GPU Ray Tracing Performance Comparisons [2021-2022]

Seems like a pretty normal performance delta. For some reason the 2080 Ti and 3070 do especially badly here and the 3080 is 70% faster than the 2080 Ti at 4K.

I think the 3070 and the 2080 Ti are performing comparably worse due to different reasons. The 3070 is most likely just running out of VRAM with RT enabled, the 2080 Ti just isn't as good as Ampere for a lot of async compute.
They use async compute to hide the cost of building the BVH, that's one of the reasons why it's so cheap. This capture is at native 4K on the 3080 (no DLSS)

doom_rtksjqf.png


From several frame captures I see the cost of RT is usually in the 1.5 - 2.5 ms range at native 4K which is pretty impressive.

^ Eternal is using async compute to hide much of the cost of building the BVH (Control does something similar afaik), maybe the 2080 Ti is slower using that path. Should be easy enough to get a frame capture with NSight using a 2080 Ti and compare :)
 
Last edited:
There are some weird results there between resolutions and 8GB cards.
3070 is 44% slower than 3070Ti in 1080p for example and 50% slower in 1440p. No idea why.
Both 3070 and 3060Ti are also slower than 3060 - except in 4K where they are ahead. Which seems a bit weird if its due to lack of VRAM for UQ streaming buffer.

They should've probably tested them (or all GPUs) with Nightmare texture streaming buffer.
 
Does the ultra nightmare vram heavy setting in Doom actually change the image in any way? Does it improve performance? Why is it there?
 
There are 3 texture settings: Ultra, Nightmare and Ultra Nightmare.

They have no visual quality difference, Ultra Nightmare just caches in massive amount of textures to minimize the possibility of any texture pop in during fast motion.

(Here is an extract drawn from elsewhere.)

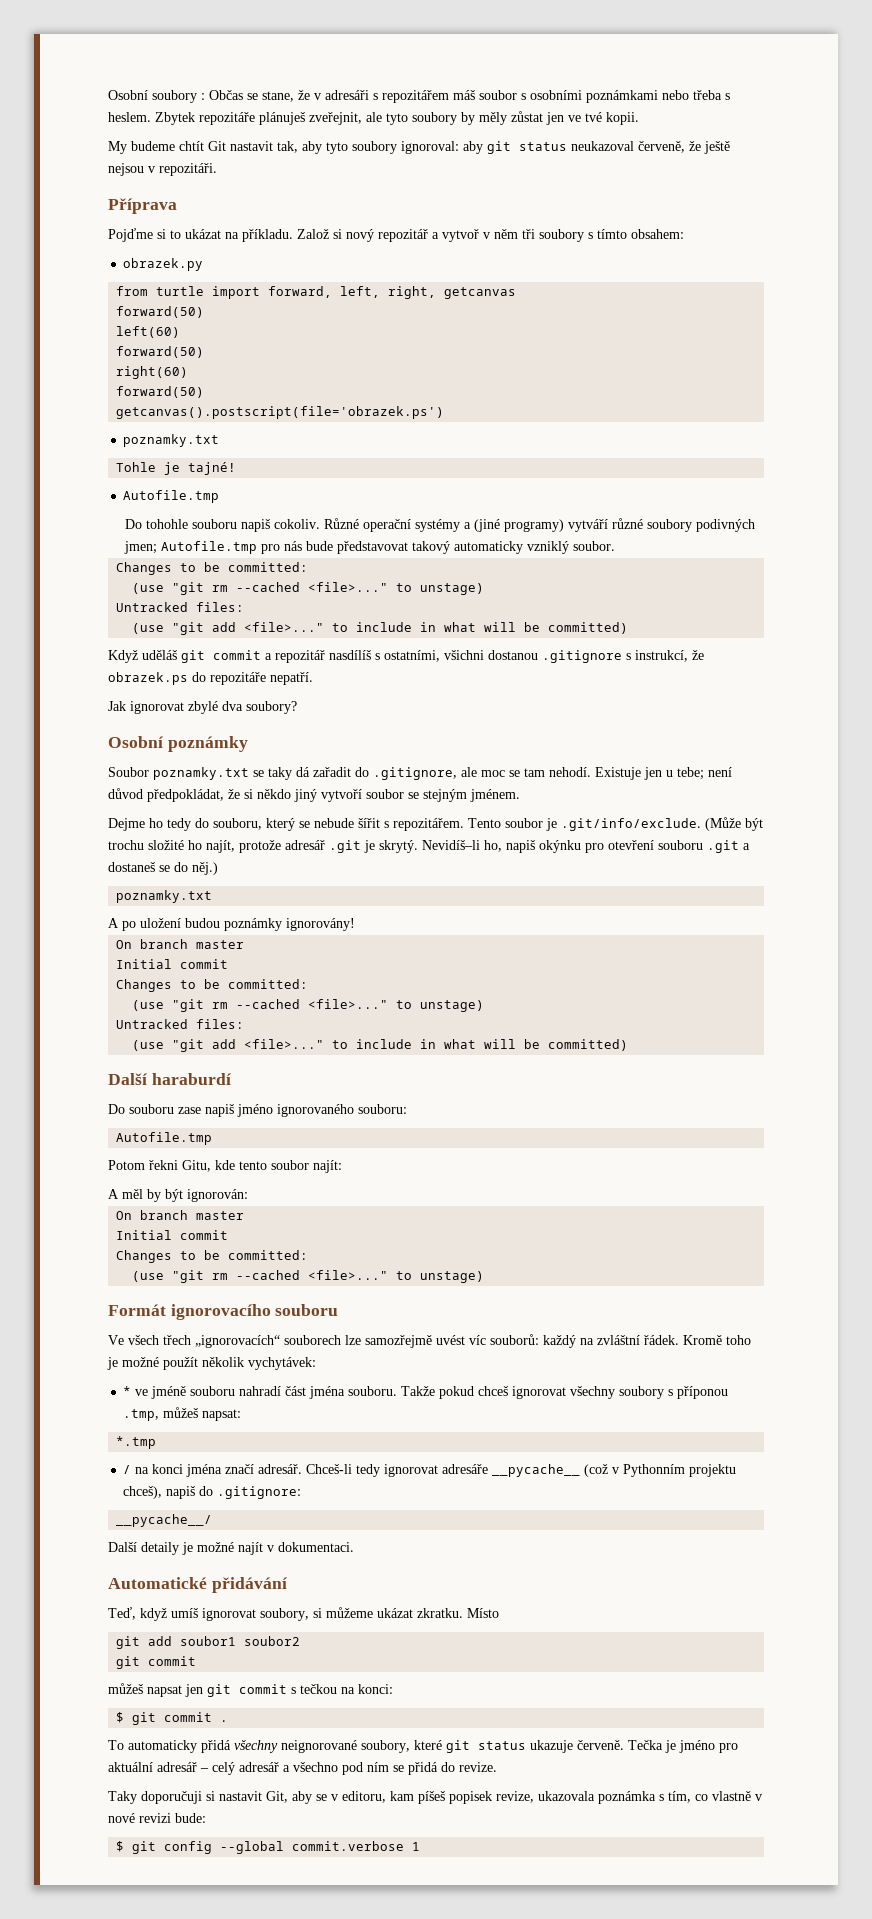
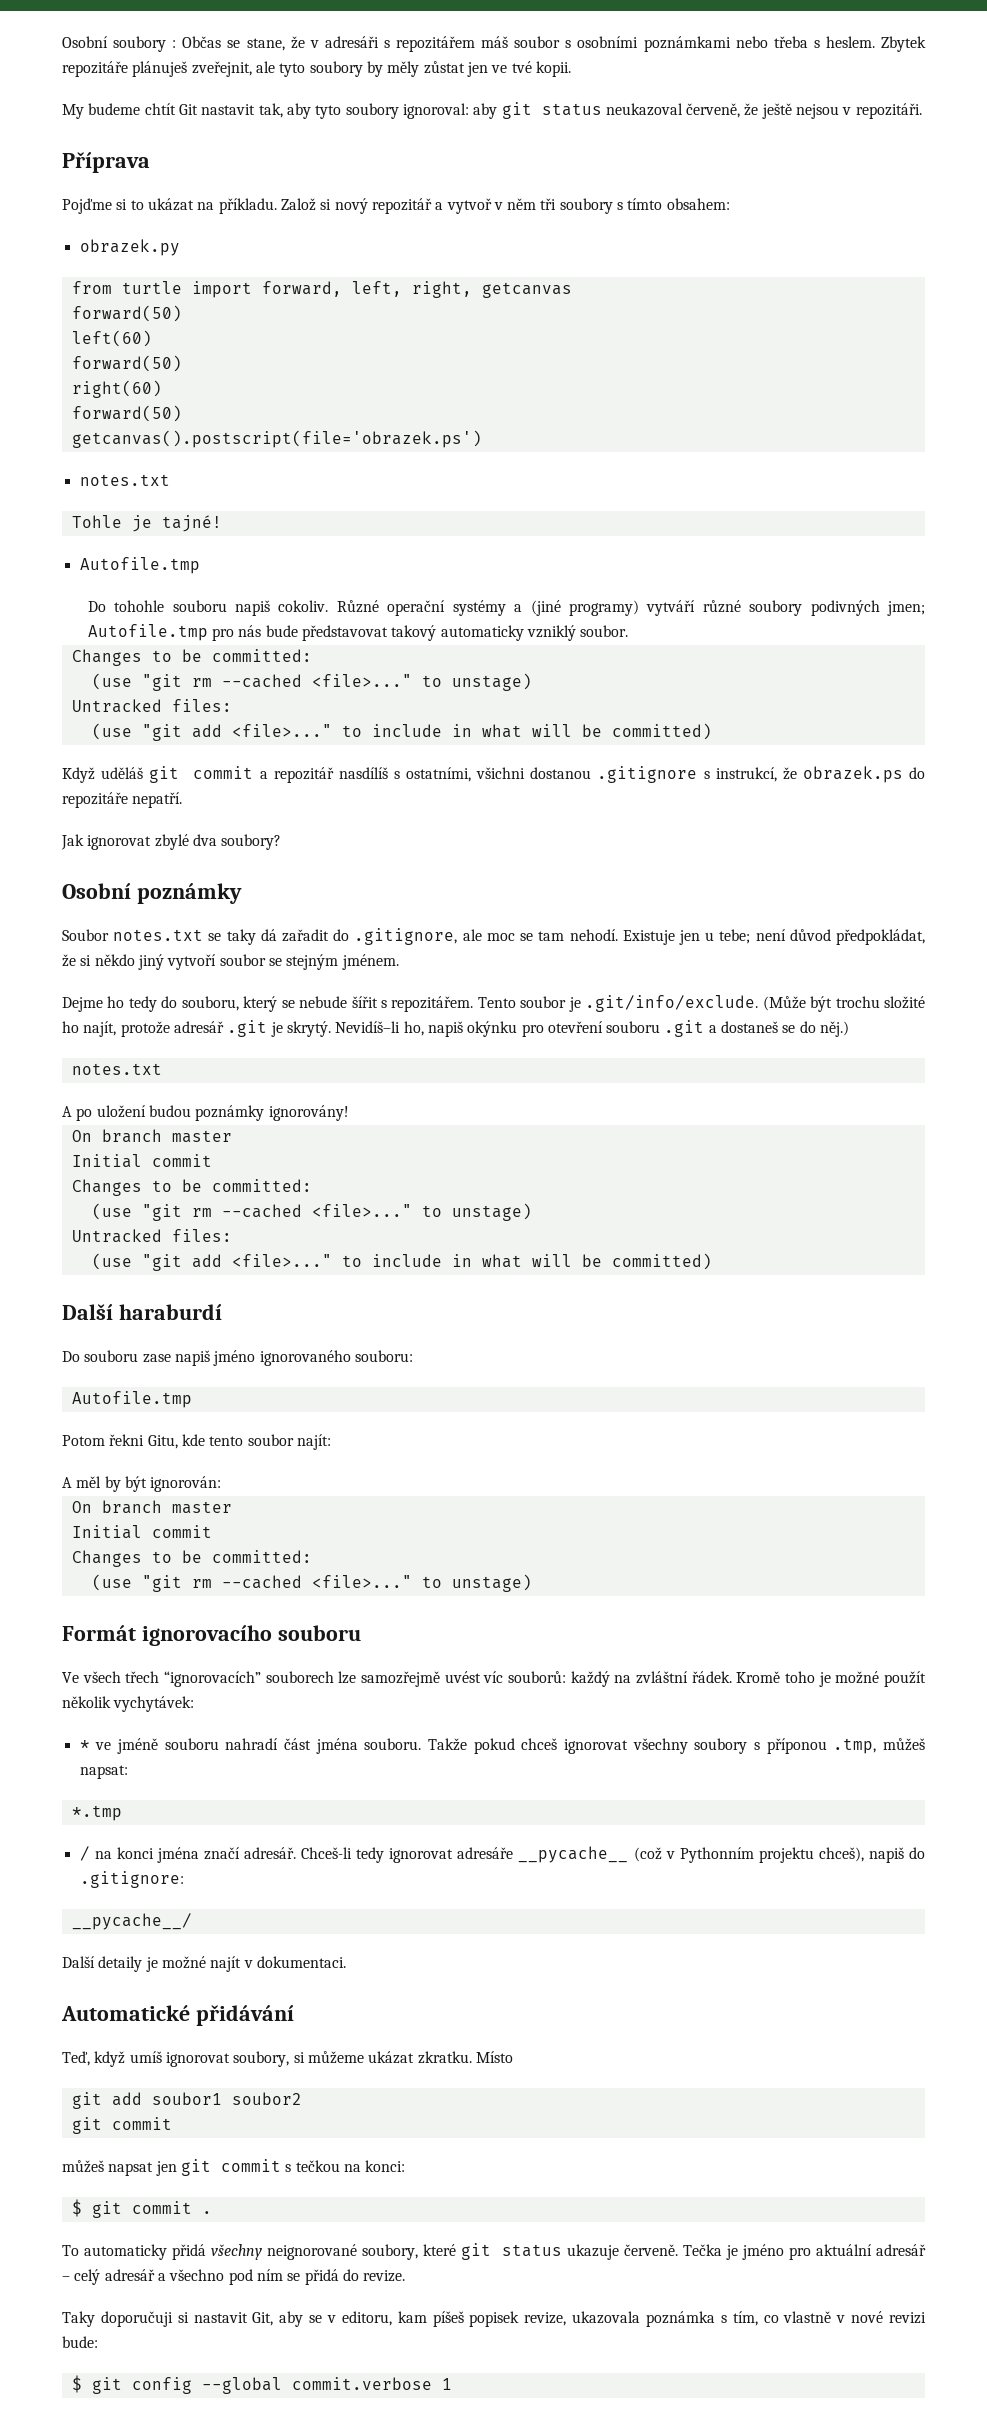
[123,434,220,447] poznamky.txt -> [79,474,170,486] notes.txt
[153,767,249,780] poznamky.txt -> [113,929,204,941] notes.txt
[116,890,213,903] poznamky.txt -> [71,1063,162,1075] notes.txt
[195,1335,280,1348] „ignorovacích“ -> [164,1671,261,1687] “ignorovacích”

Ultra Nightmare is not usable on 8GB or less GPUs.

Ultra Nightmare + RT is impossible on 8GB GPUs, and if forced results in severe fps degradation. The 3070 for example goes from 100fps+ to just 30fps.
 
Does the ultra nightmare vram heavy setting in Doom actually change the image in any way? Does it improve performance? Why is it there?
It does absolutely nothing for average static image quality, just changes the amount of Textures cached in VRAM like @DavidGraham says, hence why it is called "Texture Pool Size" and not "Texture Resolution or Quality".. A texture on Ultra Nightmare looks the exact same as it does on Low. The lower you go even down to "Low" only increases the chances that rapid camera movement or perhaps an active camera teleport can perhaps lead to a lower res mip being shown for a few frames. That is it.
 
It does absolutely nothing for average static image quality, just changes the amount of Textures cached in VRAM like @DavidGraham says, hence why it is called "Texture Pool Size" and not "Texture Resolution or Quality".. A texture on Ultra Nightmare looks the exact same as it does on Low. The lower you go even down to "Low" only increases the chances that rapid camera movement or perhaps an active camera teleport can perhaps lead to a lower res mip being shown for a few frames. That is it.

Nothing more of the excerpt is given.